Published by Equiniti, the study, which is entitled The Back Office: Not a Differentiator, But a Business Enabler, claims that 70 per cent of wealth management executives surveyed would like an outsider to take care of their systems.
In addition, more than one-third – 38 per cent – have changed their view on the value of outsourcing on the middle or back office due to legislation and regulation.
However, the report said: “In reality, it is expected that, due to past under-investment in legacy systems, many wealth managers have not been and will not be able to make the necessary investment, in terms of money and management time, in their in-house system to meet the regulatory requirement.
“The potential to reduce regulatory burden and risk through outsourcing should not be overlooked.”
The research found that the greatest attraction for outsourcing was cost savings, but the ability to free up time was also a major factor.

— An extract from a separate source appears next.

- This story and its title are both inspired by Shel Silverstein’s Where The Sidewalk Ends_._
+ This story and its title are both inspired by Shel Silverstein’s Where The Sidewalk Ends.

The report, the result of interviews with 60 wealth management firms, found 66 per cent would outsource for cost savings, with 43 per cent saying they would do it to enable them to focus more on the needs of their customers.
The same proportion of respondents favoured outsourcing for headcount reduction.
However, there were concerns among executives about the loss of control of their back office function. The report said: “Understandably, loss of control is of concern to wealth managers. However, the one-size-fits-all approach of providers in the past, which limited the control and flexibility desired by wealth managers, is being overtaken by more modern solutions, mitigating the cause for concern.”
Loss of control was cited as the biggest concern for wealth managers, with 60 per cent fearing this. Meanwhile, 38 per cent were fearful of security issues, and 37 per cent said they had concerns about the loss of service.
The report said: “Although some interviewees were polarised in terms of their opinion of outsourcing, the aggregate view suggests that wealth managers are open to outsourcing, but perhaps cautiously so, wanting to weigh up the influencing factors before making a decision.”
Of the firms interviewed, all had used outsourcing, and more than three quarters were happy with the service.
The report concluded: “For many years, outsourcing the back and middle office has been commonplace for large parts of the institutional investment management community. It has allowed fund managers to focus on the day-to-day attention of the fund’s strategy and client servicing.
“Outsourcing to an independent administrator has become essential to attract capital and has also enabled funds to reduce their internal costs.”
Keith Churchouse, director of Surrey-based Chapters Financial, said: “This year has been quite an exciting year in looking at the profitability of the business and working out whether it can be enhanced. Outsourcing the administration could work, but be careful who you get into bed with and be aware whether the cultures of the two businesses are the same. If they aren’t correct, it will fail – but I do think we will see more and more of this going on and it will, I hope, free up financial planners from more of their administration burden.”